Justice : 78% de condamnés à mort au Cameroun, torturés

Selon les associations de lutte contre la peine de mort, 34 condamnés à mort sur les 37 interrogés dans le cadre d’une enquête menée sur leurs conditions de détention, ont avoué avoir été victimes de torture ou menacés lors de l’enquête judiciaire. 
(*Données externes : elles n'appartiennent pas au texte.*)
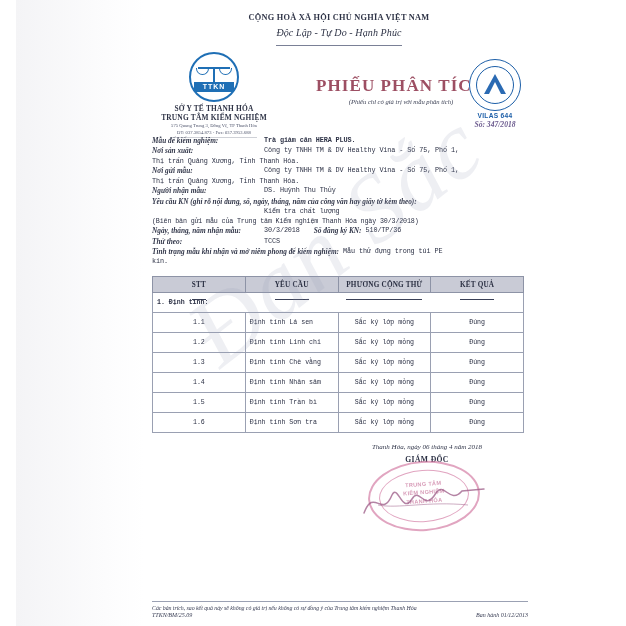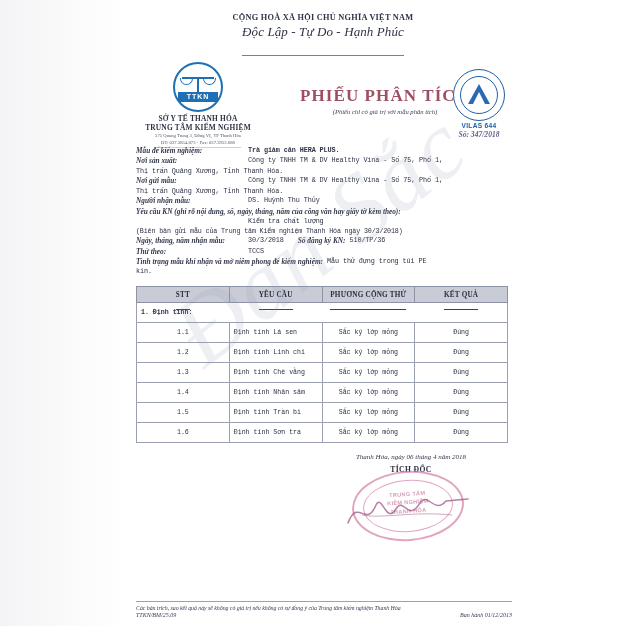--- a/index.html
+++ b/index.html
@@ -15,6 +15,7 @@
     overflow: hidden;
     font-family: "Liberation Serif", serif;
     color: #3a3f52;
+    margin-left: 16px;
   }
   
   #page::before {

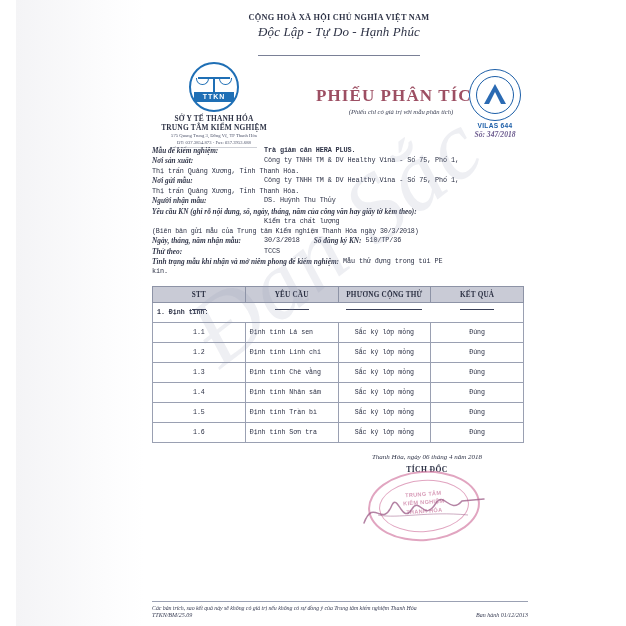--- a/index.html
+++ b/index.html
@@ -54,12 +54,12 @@
     letter-spacing: 0.25px;
   }
   .nat-sub {
-    font-size: 13px;
+    font-size: 10px;
     font-style: italic;
     margin-top: 2px;
     display: inline-block;
     border-bottom: 1px solid #7a8096;
-    padding-bottom: 15px;
+    padding-bottom: 7px;
     letter-spacing: 0.1px;
   }
 

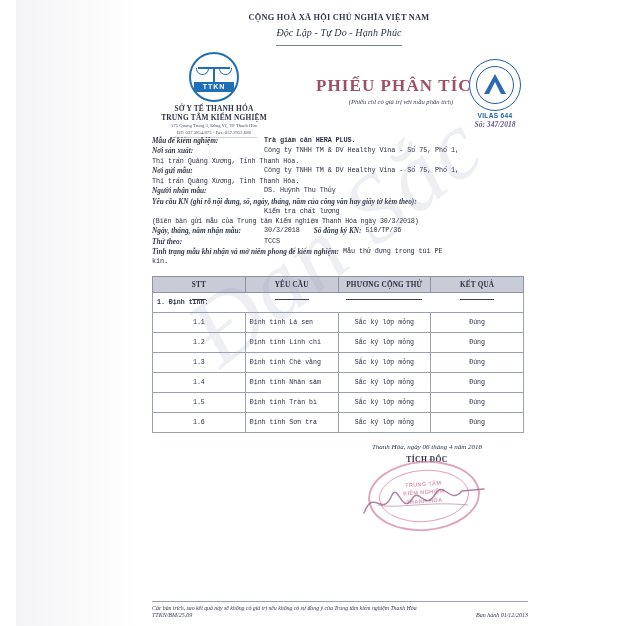--- a/index.html
+++ b/index.html
@@ -607,7 +607,7 @@
 
     <div class="sig-area">
       <div class="sig-place">Thanh Hóa, ngày 06 tháng 4 năm 2018</div>
-      <div class="sig-role">TÍCH ĐỐC</div>
+      <div class="sig-role">GIÁM ĐỐC</div>
 
       <div class="stamp">
         <div class="stamp-in"></div>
« Mes aveux ont été extorqués sous la torture. J’ai vécu l’enfer, la torture, nuit et jour, jusqu’à ce que j’avoue et reconnaisse tout ce que les enquêteurs voulaient. Ils m’ont tabassé, j’ai des marques sur le dos encore aujourd’hui. J’étais blessé et ne parvenais pas à marcher. Ils m’ont conduit au milieu du fleuve et, me braquant une arme sur la tempe, l’enquêteur m’a dit qu’il me tuerait si je n’avouais et ne signais pas tout ce qu’il avait écrit. J’ai été obligé d’impliquer [une autre personne] pour avoir la vie sauve. […] Mes aveux n’étaient pas sincères, c’était juste pour rester vivant. » Ce témoignage d’un condamné à mort à Bafang dans la région de l’Ouest Cameroun, a été rapporté par le Réseau des Avocats Camerounais contre la Peine de Mort (RACOPEM) et l’Association Ensemble contre la Peine de Mort (ECPM), dans leur rapport intitulé « Condamnés à l’Oubli. Mission d’enquête dans les couloirs de la mort- Cameroun » publié en septembre 2019, dans le cadre de la collection « Missions d’enquête » d’ECPM.
Malgré l’interdiction de la torture dans la Constitution camerounaise et son incrimination dans le Code pénal, le recours à la torture reste très répandu dans les lieux de détention au Cameroun. Des actes qui se sont intensifiés depuis que le Cameroun lutte contre la secte islamiste Boko-Haram dans la région de l’Extrême-Nord. Selon les auteurs de « Condamnés à l’oubli », dans le cadre de la lutte antiterroriste, l’utilisation de la torture a été considérée comme particulièrement préoccupante par le Comité contre la torture des Nations unies.
Ces pratiques ont été documentées dans plus de cent cas par Amnesty International entre 2013 et 2017 dans des locaux secrets. Ceci pour obtenir des confessions ou des informations sur des combattants de Boko Haram. Vingt-quatre méthodes de torture, destinées à brutaliser, briser et humilier les détenus, ont été recensées. De nombreuses exécutions extrajudiciaires ont également été rapportées.

 

Même si le nombre de détenus décédés n’est pas connu dans ce cadre précis, ce rapport indique que plusieurs dizaines de victimes de torture seraient décédées dans les locaux du Bataillon d’Intervention Rapide (BIR). Ces pratiques ont été confirmées par les avocats ayant assisté les personnes condamnées à mort pour terrorisme, détenues à la prison de Maroua qui ont confié, « que dans le cadre de la répression du terrorisme, la torture était systématique et généralisée ».


En effet, au cours de cette étude menée dans les prisons camerounaises, seuls trois condamnés sur les 37 interrogés ont indiqué ne pas avoir subi de contrainte. 78 % des condamnés à mort interrogés ont clairement indiqué avoir été victimes de torture ou menacés lors de l’enquête, et ce dans toutes les prisons où s’est rendue l’équipe de recueil des données. Cependant, 14 % des condamnés interrogés, souligne cette étude, toutes des femmes détenues à la prison de Maroua ont préféré ne pas se prononcer. Les assassinats et vols aggravés, sont les principales infractions passibles de la peine de mort.
Ces actes de torture sont commis par différents corps de forces de sécurité relève cette étude. Pour la plupart des condamnés à mort, la reconnaissance de leur participation aux crimes était la seule manière d’avoir la vie sauve.
En l’absence d’avocat et de lien avec toute personne extérieure, les personnes torturées interrogées n’ont pas été informées de leur droit à être examinées par un médecin d’après cette mission. Par conséquent, beaucoup de condamnation sont basées sur des preuves contestables. Pourtant, le Code de procédure pénale reconnaît également expressément l’irrecevabilité des éléments de preuve obtenus sous la « contrainte, violence ou menace ou contre promesse d’un avantage quelconque ou par tout autre moyen portant atteinte à la libre volonté de son auteur ».